Il demeure donc difficile, sinon impossible, d'apporter la preuve de l'autonomie de la filiale vis-à-vis de sa maison
mère pour échapper à l'imposition de sanctions pécuniaires. Les entreprises devront apporter le plus grand soin
aux indices d'autonomie structurelle et décisionnelle de leurs filiales.
– Auto-saisine de l'Autorité de la concurrence sur les processus de normalisation et de certification (Aut.
conc., communiqué de presse du 21 janvier 2014)

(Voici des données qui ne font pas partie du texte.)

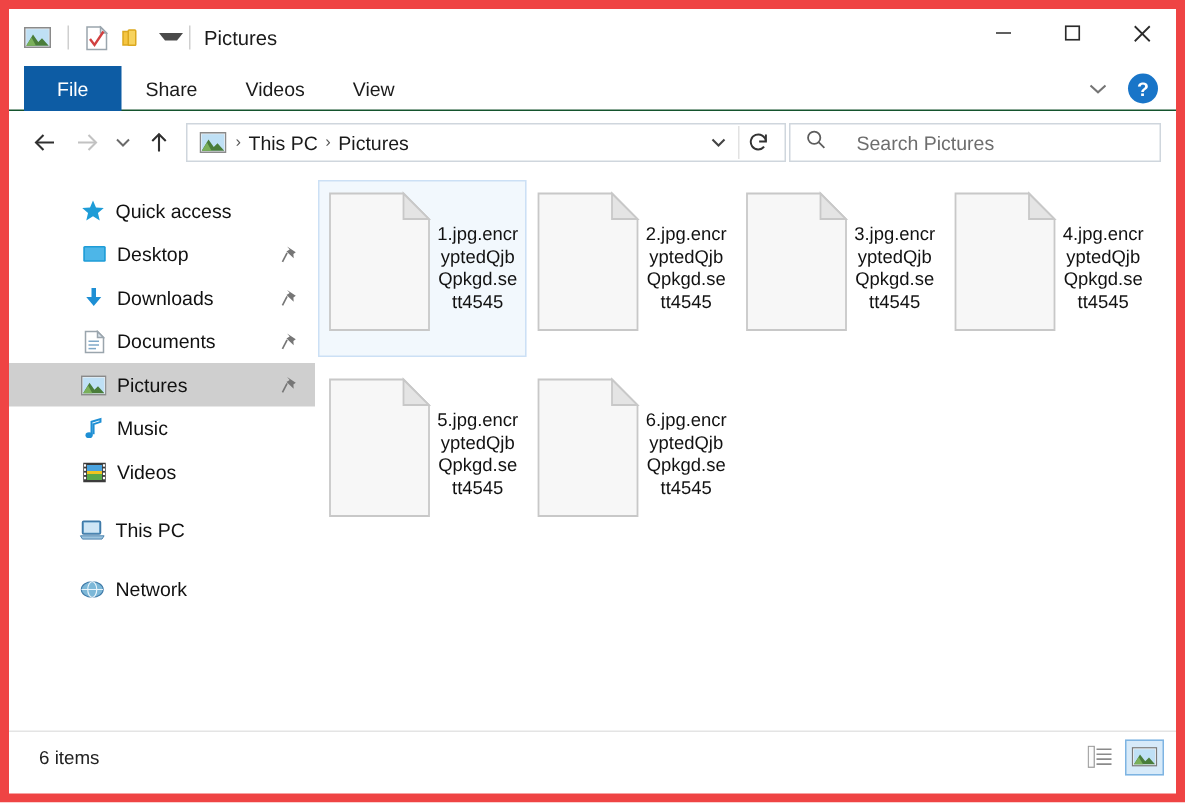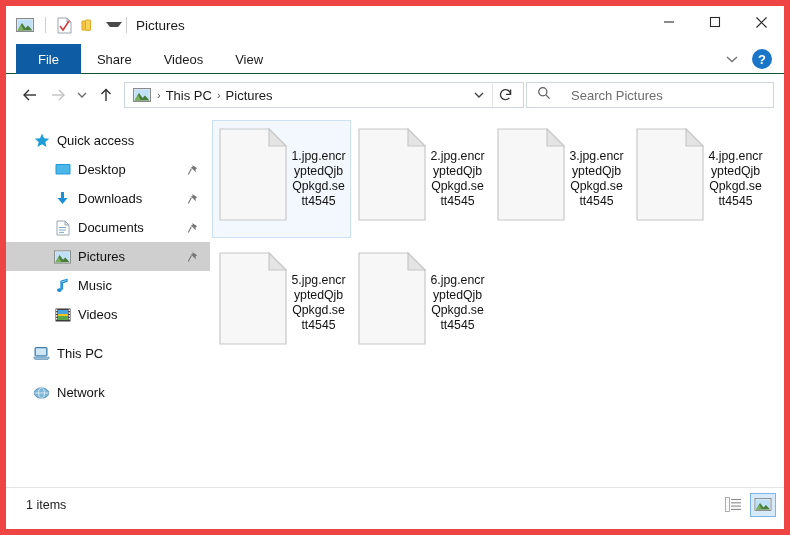--- a/index.html
+++ b/index.html
@@ -257,7 +257,7 @@
     padding-right: 10px;
     position: relative;
   }
-  .nav-item.lvl0 { padding-left: 27px; }
+  .nav-item.lvl0 { padding-left: 47px; }
   .nav-item.lvl1 { padding-left: 48px; }
   .nav-item.selected { background: #cfcfcf; }
   .nav-icon {

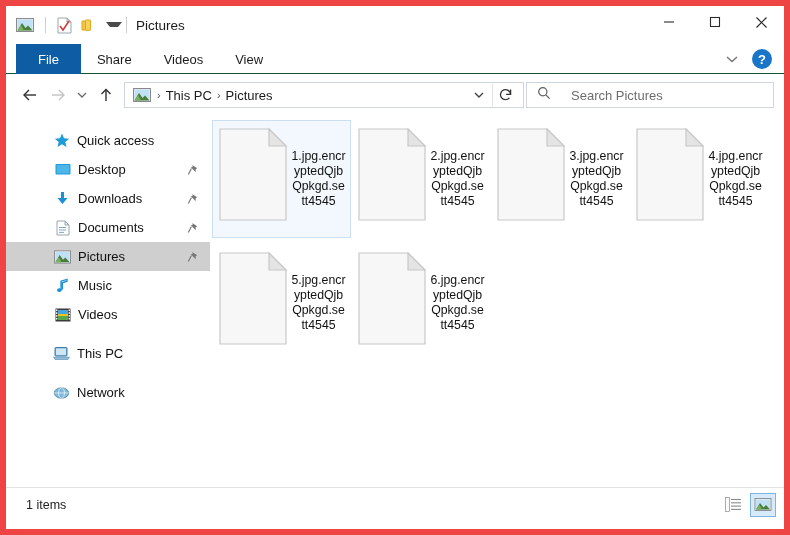--- a/index.html
+++ b/index.html
@@ -706,7 +706,7 @@
     </div>
 
     <div id="statusbar">
-      <span id="status-text">1 items</span>
+      <span id="status-text">6 items</span>
 
       <span id="viewbtns">
         <span class="viewbtn">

De sa propre initiative et en vertu de l'article L. 462-4 du Code de commerce (N° Lexbase : L8178IBI), l'Autorité de
la concurrence peut rendre des avis sur toute question de concurrence. A cette occasion, elle "peut recommander
au ministre chargé de l'Economie ou au ministre chargé du secteur concerné de mettre en œuvre les mesures
nécessaires à l'amélioration du fonctionnement concurrentiel des marchés".
C'est sur ce fondement que l'Autorité de la concurrence a décidé de se saisir de la question des processus de
normalisation et de certification en vue d'analyser leur caractère pro— ou le cas échéant anticoncurrentiel pour la
période courant de 2009 à nos jours.
Selon elle, si les processus de normalisation et de certification des produits et des services peuvent promouvoir
la concurrence, en facilitant la comparabilité des produits et des services pour les consommateurs, ils peuvent
parfois constituer des barrières à l'entrée sur les marchés. L'innovation et le développement de nouveaux acteurs
peuvent s'en trouver freinés, tandis que certains secteurs font face à un alourdissement des coûts, susceptibles
d'être répercutés sur l'utilisateur final.
La norme et la certification sont deux phénomènes en forte croissance distincts.
La normalisation, d'une part, procède de l'élaboration consensuelle des documents de référence avec l'ensemble
des acteurs d'un secteur. Ces documents portent, par exemple, sur des règles, des caractéristiques techniques,
des recommandations ou des exemples de bonnes pratiques encadrant la fabrication de produits, la prestation de
services, l'élaboration de méthodes ou le fonctionnement d'organisations. De nombreux types de normes existent
dans des secteurs variés, telles les normes de type NF, CE ou ISO. En France, l'AFNOR définit, avec les bureaux de normalisation agréés par le ministère de l'Industrie, ces normes officielles, tout en participant également
à l'élaboration des normes au niveau européen et international.
La certification, d'autre part, est l'aboutissement de travaux élaborés par des organismes certificateurs, chargés
d'évaluer la conformité d'une organisation, d'un processus, d'un service ou d'un produit avec les exigences d'une
norme.
Tant les pouvoirs publics que les acteurs privés sont impliqués dans ces processus, dont les mécanismes varient
largement d'un secteur à l'autre. La diversité des situations implique donc la consultation de toutes les parties
intéressées si cela était possible. Il est donc souhaitable qu'une majorité des acteurs du secteur de tout horizon soit
consultée à l'occasion de cet examen.